Freddie Cash wrote:
On Wednesday 20 December 2006 07:57 pm, Garrett Cooper wrote:
Hello,
        Coming from Gentoo we were taught how to 'rice' our machines.
Based on my experience though with FreeBSD, this is an improper
methodology for one to use.
        I was wondering (looking at the make.conf manpage), what's the
best way to control one's CFLAGS/CXXFLAGS. I'd prefer if only a few
ports would have optimized compiler flags, while the rest of the system
used a safe set of compiler flags.
        So, I was wondering what the best course of action for setting
variables in /etc/make.conf would be? Is this proper given what I'm
trying to accomplish:

/etc/make.conf snippet:
CFLAGS= -O2 -pipe
CXXFLAGS= ${CFLAGS}
COPTFLAGS= ${CFLAGS} -msse -msse2 -mfpmath=sse,387

NO_CPU_CFLAGS="YES"
NO_CPU_COPTFLAGS="YES"

CPUTYPE?=pentium4

My suggestion is to leave all mention of *CFLAGS out of /etc/make.conf to use the system defaults (-O2 -pipe -fno-strict-aliasing), set CPUTYPE accordingly, and install sysutils/portconf.
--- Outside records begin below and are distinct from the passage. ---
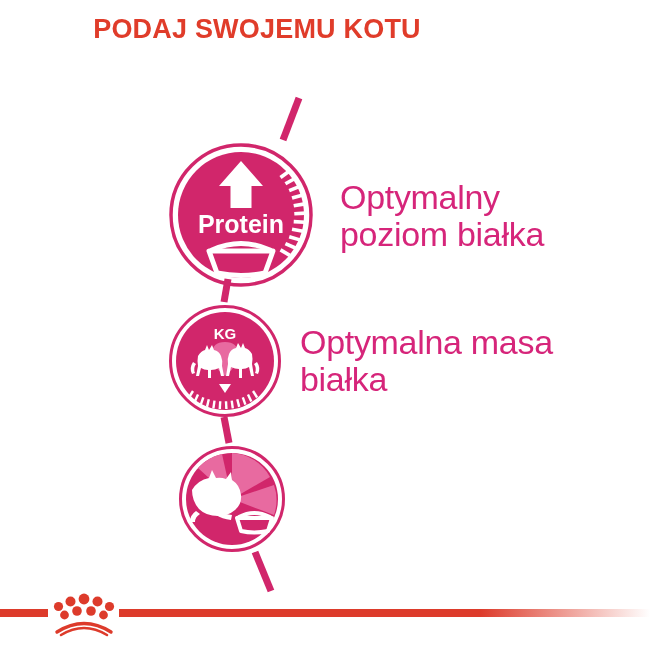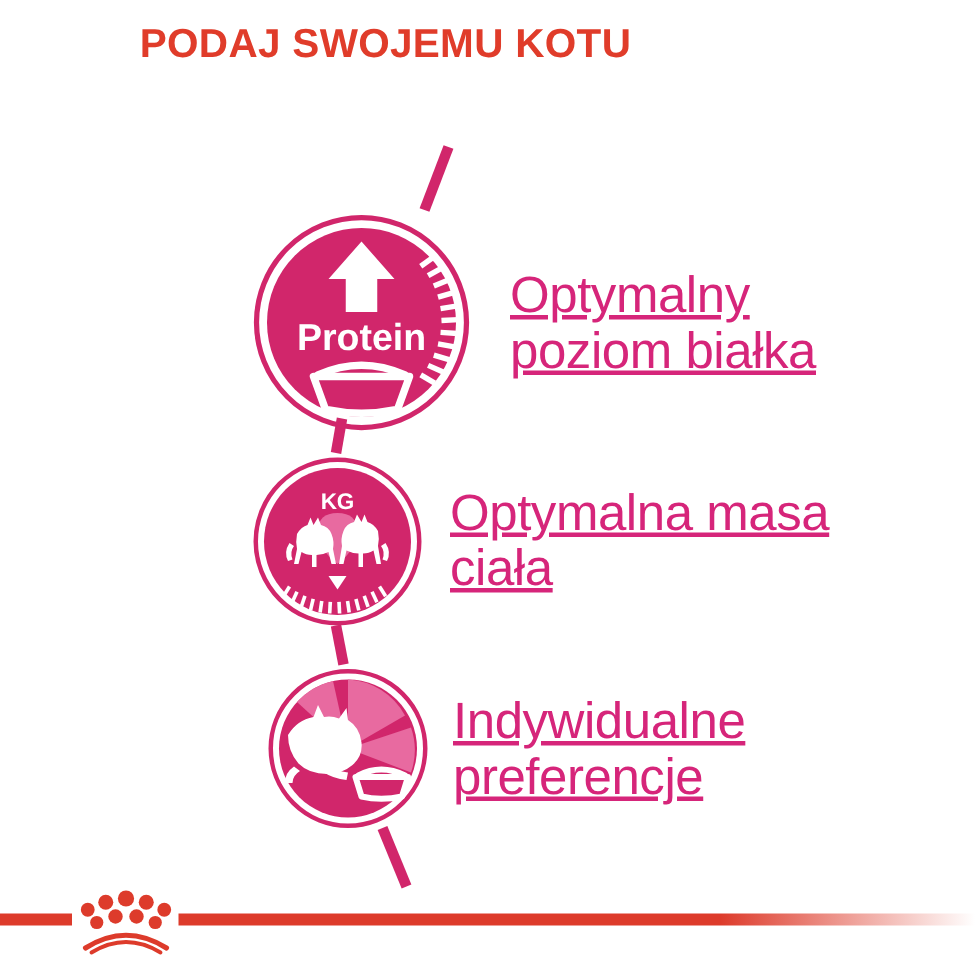--- a/index.html
+++ b/index.html
@@ -66,21 +66,20 @@
     display: block;
   }
   .feature-label {
     color: #D6257A;
     font-family: "Liberation Sans", sans-serif;
     font-size: 34px;
     line-height: 37px;
     font-weight: 400;
     letter-spacing: -0.3px;
     white-space: pre-line;
-    text-decoration: underline;
   }
 
   #feature-1 { top: 142px; left: 168px; }
   #feature-1 .feature-label { margin-left: 26px; margin-top: 2px; }
 
   #feature-2 { top: 304px; left: 168px; align-items: center; }
   #feature-2 .feature-label { margin-left: 18px; margin-top: 0px; }
 
   #feature-3 { top: 445px; left: 178px; }
   #feature-3 .feature-label { margin-left: 16px; margin-top: 2px; }
@@ -206,21 +205,21 @@
           <line x1="58.0" y1="97.2" x2="58.4" y2="105.0"></line>
           <line x1="63.7" y1="96.6" x2="64.8" y2="104.3"></line>
           <line x1="69.3" y1="95.3" x2="71.2" y2="102.9"></line>
           <line x1="74.8" y1="93.3" x2="77.4" y2="100.6"></line>
           <line x1="80.0" y1="90.5" x2="83.3" y2="97.5"></line>
           <line x1="85.0" y1="87.0" x2="89.1" y2="93.5"></line>
         </g>
       </svg>
     </div>
     <div class="feature-label">Optymalna masa
-ciała</div>
+białka</div>
   </div>
 
   <div class="feature" id="feature-3">
     <div class="badge">
       <svg width="108" height="108" viewBox="0 0 108 108">
         <circle cx="54" cy="54" r="51.5" fill="none" stroke="#D1266B" stroke-width="3"></circle>
         <circle cx="54" cy="54" r="46" fill="#D1266B"></circle>
 
         <g fill="#E86AA0">
           <path d="M54 54 L54 8 A46 46 0 0 1 92 32 Z"></path>
@@ -234,22 +233,20 @@
           <path d="M18 66 q-6 4 -6 11 l5 0 q0 -5 5 -8 z"></path>
           <path d="M40 66 q6 3 14 4 l-1 5 q-9 -1 -15 -5 z"></path>
         </g>
 
         <g>
           <path d="M59 73 L94 73 L90 86 Q76 89 63 86 Z" fill="none" stroke="#ffffff" stroke-width="4" stroke-linejoin="round"></path>
           <path d="M61 72 Q76 64 92 72" fill="none" stroke="#ffffff" stroke-width="4" stroke-linecap="round"></path>
         </g>
       </svg>
     </div>
-    <div class="feature-label">Indywidualne
-preferencje</div>
   </div>
 
   <div id="footer">
     <div id="rule-left"></div>
     <div id="rule-right"></div>
     <div id="crown">
       <svg width="72" height="48" viewBox="0 0 72 48">
         <g fill="#DD3B2B">
 
           <circle cx="36" cy="9" r="5.4"></circle>

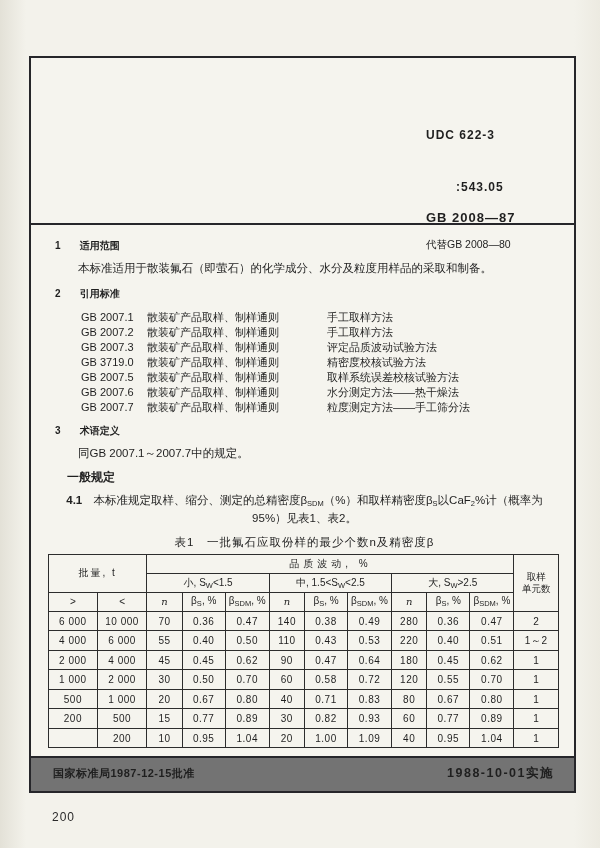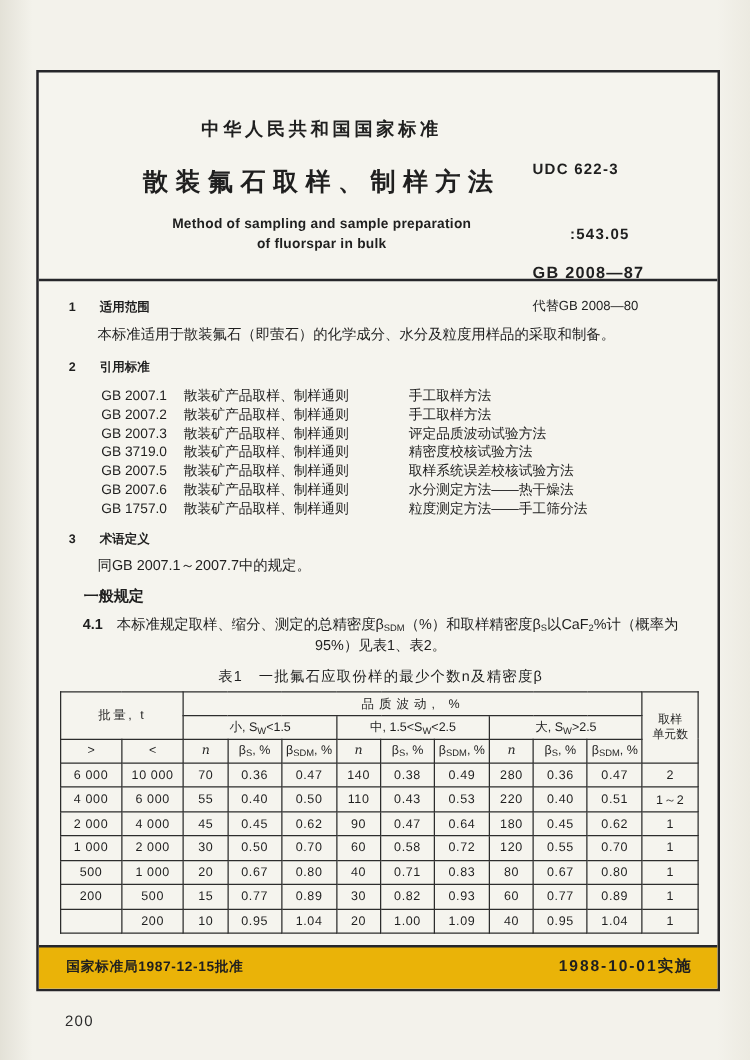--- a/index.html
+++ b/index.html
@@ -52,40 +52,32 @@
   .th-quality { letter-spacing:4px; }
   .th-batch { letter-spacing:2px; }
   .th-units { font-size:9.5px; line-height:1.25; letter-spacing:0; }
   .col-n { font-style:italic; font-family:"DejaVu Serif",serif; }
   tbody td { height:19.5px; font-size:10px; letter-spacing:0.5px; }
   
   .footer {
     position:absolute; left:0; right:0; bottom:0;
     border-top:2.5px solid #26262a;
     display:flex; justify-content:space-between; align-items:center;
-    padding:7px 20px 9px 22px; background:#eab308;
+    padding:7px 20px 9px 22px; background:#737373;
   }
   .footer-left  { font-size:11px; font-weight:bold; letter-spacing:0.5px; }
   .footer-right { font-size:12.5px; font-weight:bold; letter-spacing:1.5px; }
   .page-number { position:absolute; left:52px; top:810px; font-size:12px; letter-spacing:1px; color:#2a2a2a; }
 </style>
 </head>
 <body>
 
 <div class="frame">
 
   <div class="header">
-    <div class="header-main">
-      <div class="std-org">中华人民共和国国家标准</div>
-      <div class="title-cn">散装氟石取样、制样方法</div>
-      <div class="title-en">
-        <div>Method of sampling and sample preparation</div>
-        <div>of fluorspar in bulk</div>
-      </div>
-    </div>
     <div class="header-right">
       <div class="udc-line">UDC 622-3</div>
       <div class="udc-line udc-line2">:543.05</div>
       <div class="std-no">GB 2008—87</div>
       <div class="replaces">代替GB 2008—80</div>
     </div>
   </div>
 
   <div class="content">
 
@@ -124,21 +116,21 @@
           <span class="ref-code">GB 2007.5</span>
           <span class="ref-name">散装矿产品取样、制样通则</span>
           <span class="ref-method">取样系统误差校核试验方法</span>
         </div>
         <div class="ref-row">
           <span class="ref-code">GB 2007.6</span>
           <span class="ref-name">散装矿产品取样、制样通则</span>
           <span class="ref-method">水分测定方法——热干燥法</span>
         </div>
         <div class="ref-row">
-          <span class="ref-code">GB 1757.0</span>
+          <span class="ref-code">GB 2007.7</span>
           <span class="ref-name">散装矿产品取样、制样通则</span>
           <span class="ref-method">粒度测定方法——手工筛分法</span>
         </div>
       </div>
 
     <div class="sec-heading h-s3">
       <span class="num">3</span>
       <span>术语定义</span>
     </div>
     <p class="body-text">同GB 2007.1～2007.7中的规定。</p>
That gives you a separate /usr/local/etc/ports.conf file where you can set global and per-port settings that are only used when compiling things under /usr/ports (actually $PORTSDIR).

Yeah, I realized that I accidentally deleted CPUTYPE after the fact sometime in the past few weeks ><.

Wasn't sure whether or not this topic really fit in the -hackers list, but it seemed more technical than many of the posts made to -questions.

Also, (as make complained) the above setup with CXXFLAGS and COPTFLAGS is recursive (didn't realize that CFLAGS pulled in COPTFLAGS by default), and won't allow me to build much of anything. Lol.

I appreciate the help though, a lot, because I want to determine what in the world is causing issues with Thunderbird, gtk, screen redraw, and a few other things on my desktop.